= Time to value =

Time to value (TTV) is a measure of the length of time necessary to undertake a project and realize the benefits of the solution. The concept is used to help decision makers evaluate the proposed benefit of an investment in time and/or money. It is a similar concept to return on investment (ROI), but instead of realizing the financial success of an investment, it implies achieving the effectiveness of an investment. This is applied mostly to added technology—data center hardware, network infrastructure, system security, etc. whereby the promised improvement becomes measurable. It can even be argued that in cases such as data security, TTV is more important than ROI since the security may only have financial benefits in banking and commercial industries, but has value in the protection of personal and/or corporate data—in every industry.

==Measurement and benefits realisation==

Time to value depends on how the expected benefit of a project, product, or system is defined. In project management, benefits management provides a structured way to identify, plan, track, and verify the positive impacts of public investment across portfolios, programmes, and projects. Benefits are commonly recorded in a benefits register or benefits profile and supported by a benefits realisation plan, which is used to monitor when expected value has been delivered.

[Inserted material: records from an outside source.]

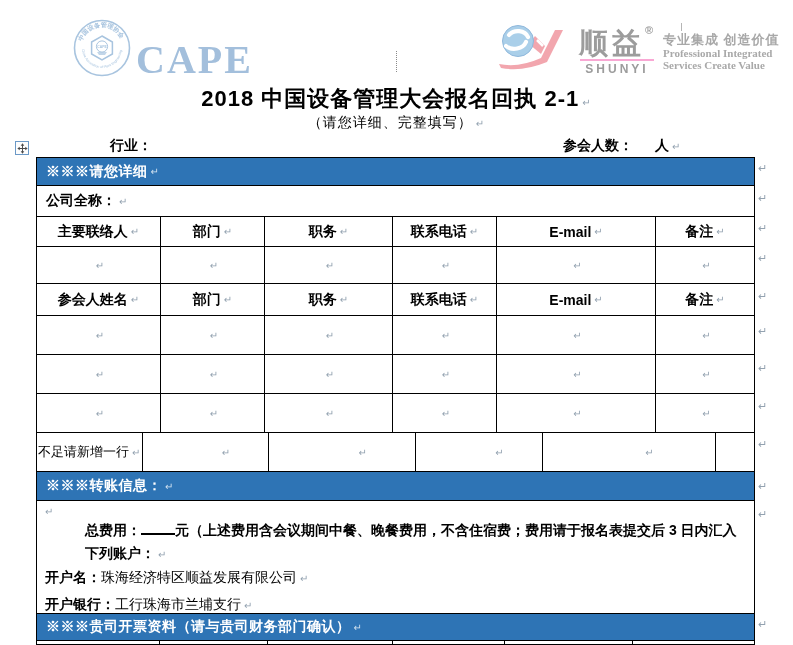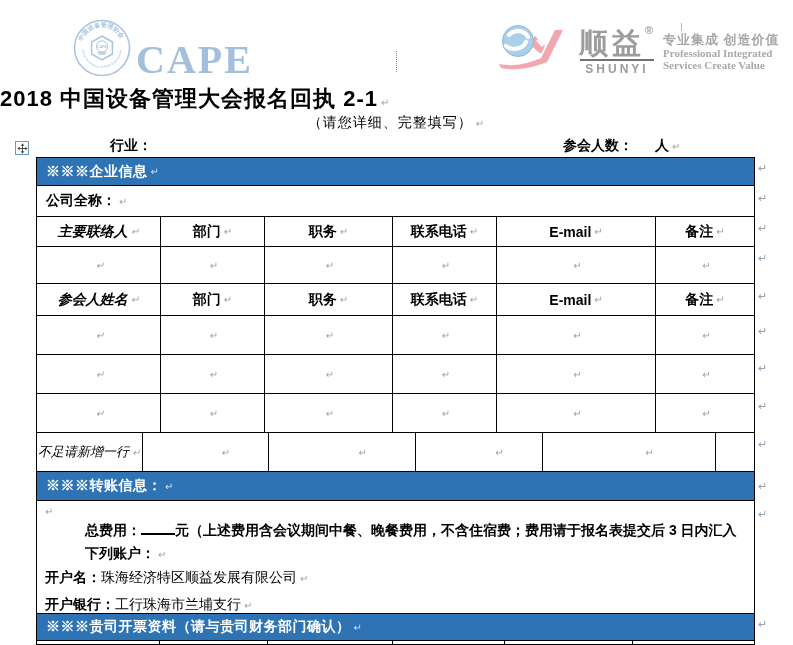"SHUNYI" .sy-en { border-top: 2px solid #737373 -> 2px solid #f9a8d4 }
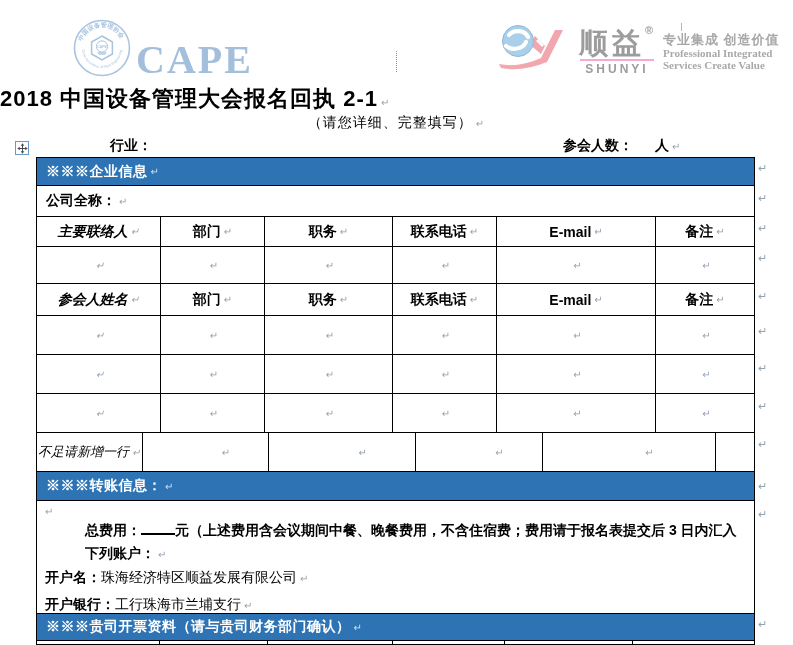"2018 中国设备管理大会报名回执 2-1 ↵" .doc-title { text-align: none -> center }
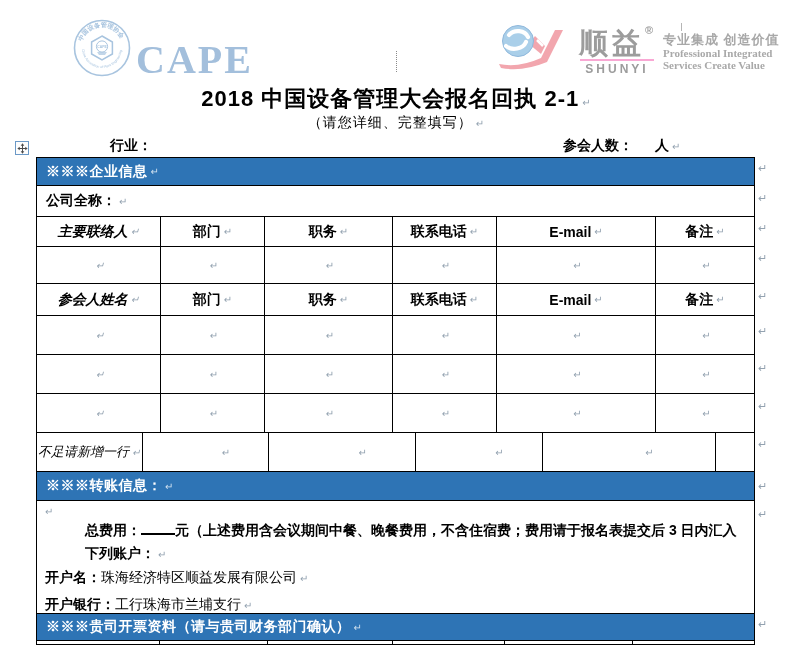"※※※企业信息" span { text: 企业信息 -> 请您详细 }
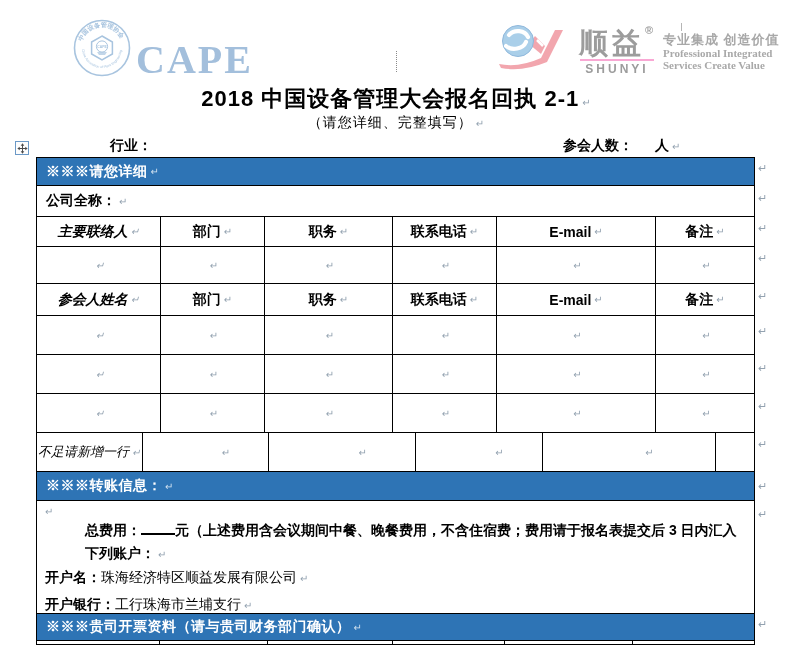"主要联络人" .c1 { font-style: italic -> none }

In technology and software projects, time to value is often used to describe the period between implementation, adoption, or onboarding and the point at which a user or organisation obtains a measurable benefit. This differs from project completion, because a project may be delivered before its expected benefits have been realised or verified.

==Limitation==

A limitation of time to value is that the point at which value has been achieved may be difficult to define consistently. Benefits may depend on the selected measure, the timing of adoption or operational use, and whether the expected outcome can be verified after implementation.